* Problem statement *
In the data below, find every line with the word "font" and copy it.

* Given entries *
+--
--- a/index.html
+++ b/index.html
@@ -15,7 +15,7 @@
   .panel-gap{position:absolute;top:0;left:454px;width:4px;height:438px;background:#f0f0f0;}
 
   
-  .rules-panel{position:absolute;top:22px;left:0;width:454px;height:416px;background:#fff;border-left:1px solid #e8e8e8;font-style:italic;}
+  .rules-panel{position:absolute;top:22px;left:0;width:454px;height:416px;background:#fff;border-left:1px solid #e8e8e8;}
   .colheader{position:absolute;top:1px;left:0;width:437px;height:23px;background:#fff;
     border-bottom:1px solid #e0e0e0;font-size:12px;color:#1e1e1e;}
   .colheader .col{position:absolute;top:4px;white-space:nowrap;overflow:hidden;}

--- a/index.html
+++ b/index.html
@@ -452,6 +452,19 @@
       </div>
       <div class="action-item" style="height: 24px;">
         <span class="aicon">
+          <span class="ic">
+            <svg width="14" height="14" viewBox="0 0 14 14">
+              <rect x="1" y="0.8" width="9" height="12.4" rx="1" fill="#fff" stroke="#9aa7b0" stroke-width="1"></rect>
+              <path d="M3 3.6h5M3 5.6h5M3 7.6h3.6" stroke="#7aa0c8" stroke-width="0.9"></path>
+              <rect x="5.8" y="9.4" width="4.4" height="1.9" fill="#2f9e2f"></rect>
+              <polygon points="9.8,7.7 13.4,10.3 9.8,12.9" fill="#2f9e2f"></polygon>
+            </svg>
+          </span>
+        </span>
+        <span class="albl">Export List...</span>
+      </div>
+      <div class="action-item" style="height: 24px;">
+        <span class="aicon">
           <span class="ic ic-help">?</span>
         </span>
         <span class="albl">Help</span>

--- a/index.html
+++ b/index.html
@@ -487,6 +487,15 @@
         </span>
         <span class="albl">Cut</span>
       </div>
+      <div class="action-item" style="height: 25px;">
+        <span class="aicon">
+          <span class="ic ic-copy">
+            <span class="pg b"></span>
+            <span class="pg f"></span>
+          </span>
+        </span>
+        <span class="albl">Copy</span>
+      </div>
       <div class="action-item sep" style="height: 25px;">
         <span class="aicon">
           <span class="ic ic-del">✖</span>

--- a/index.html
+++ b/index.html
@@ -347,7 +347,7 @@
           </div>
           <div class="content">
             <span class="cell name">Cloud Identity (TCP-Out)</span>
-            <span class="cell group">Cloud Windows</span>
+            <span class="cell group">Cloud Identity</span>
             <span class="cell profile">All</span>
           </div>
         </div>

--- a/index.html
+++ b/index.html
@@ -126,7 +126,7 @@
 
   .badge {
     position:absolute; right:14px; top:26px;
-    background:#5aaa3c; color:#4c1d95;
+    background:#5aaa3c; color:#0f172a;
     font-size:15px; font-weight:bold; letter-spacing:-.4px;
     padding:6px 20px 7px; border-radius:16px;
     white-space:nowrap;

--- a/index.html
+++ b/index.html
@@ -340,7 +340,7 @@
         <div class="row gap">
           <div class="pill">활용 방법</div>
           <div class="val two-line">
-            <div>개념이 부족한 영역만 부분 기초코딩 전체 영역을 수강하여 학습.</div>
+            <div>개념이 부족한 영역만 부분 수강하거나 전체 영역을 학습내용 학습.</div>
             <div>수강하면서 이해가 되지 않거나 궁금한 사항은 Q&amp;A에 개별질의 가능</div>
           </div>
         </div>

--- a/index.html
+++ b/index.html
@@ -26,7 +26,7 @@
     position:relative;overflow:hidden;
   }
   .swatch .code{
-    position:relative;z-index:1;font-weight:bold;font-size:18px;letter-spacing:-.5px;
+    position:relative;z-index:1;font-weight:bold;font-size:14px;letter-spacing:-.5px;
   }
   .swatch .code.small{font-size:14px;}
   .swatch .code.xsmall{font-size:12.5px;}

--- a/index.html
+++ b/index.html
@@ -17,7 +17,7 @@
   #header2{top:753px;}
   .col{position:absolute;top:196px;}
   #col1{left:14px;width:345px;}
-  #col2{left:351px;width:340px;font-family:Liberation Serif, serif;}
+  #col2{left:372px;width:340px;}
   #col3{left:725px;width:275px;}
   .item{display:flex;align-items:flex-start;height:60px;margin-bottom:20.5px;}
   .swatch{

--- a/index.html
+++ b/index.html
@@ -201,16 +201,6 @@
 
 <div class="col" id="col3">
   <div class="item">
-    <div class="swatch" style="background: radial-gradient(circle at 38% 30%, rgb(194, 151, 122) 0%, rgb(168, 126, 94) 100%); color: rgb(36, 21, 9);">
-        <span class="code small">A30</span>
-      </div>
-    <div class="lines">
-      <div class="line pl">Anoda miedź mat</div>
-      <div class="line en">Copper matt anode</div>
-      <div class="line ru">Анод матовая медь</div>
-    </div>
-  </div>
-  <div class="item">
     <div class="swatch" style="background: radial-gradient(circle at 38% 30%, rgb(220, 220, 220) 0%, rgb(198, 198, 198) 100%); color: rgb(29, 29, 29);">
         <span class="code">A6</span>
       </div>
+--
* Solution to this task *
-  .rules-panel{position:absolute;top:22px;left:0;width:454px;height:416px;background:#fff;border-left:1px solid #e8e8e8;font-style:italic;}
     border-bottom:1px solid #e0e0e0;font-size:12px;color:#1e1e1e;}
     font-size:15px; font-weight:bold; letter-spacing:-.4px;
-    position:relative;z-index:1;font-weight:bold;font-size:18px;letter-spacing:-.5px;
+    position:relative;z-index:1;font-weight:bold;font-size:14px;letter-spacing:-.5px;
   .swatch .code.small{font-size:14px;}
   .swatch .code.xsmall{font-size:12.5px;}
-  #col2{left:351px;width:340px;font-family:Liberation Serif, serif;}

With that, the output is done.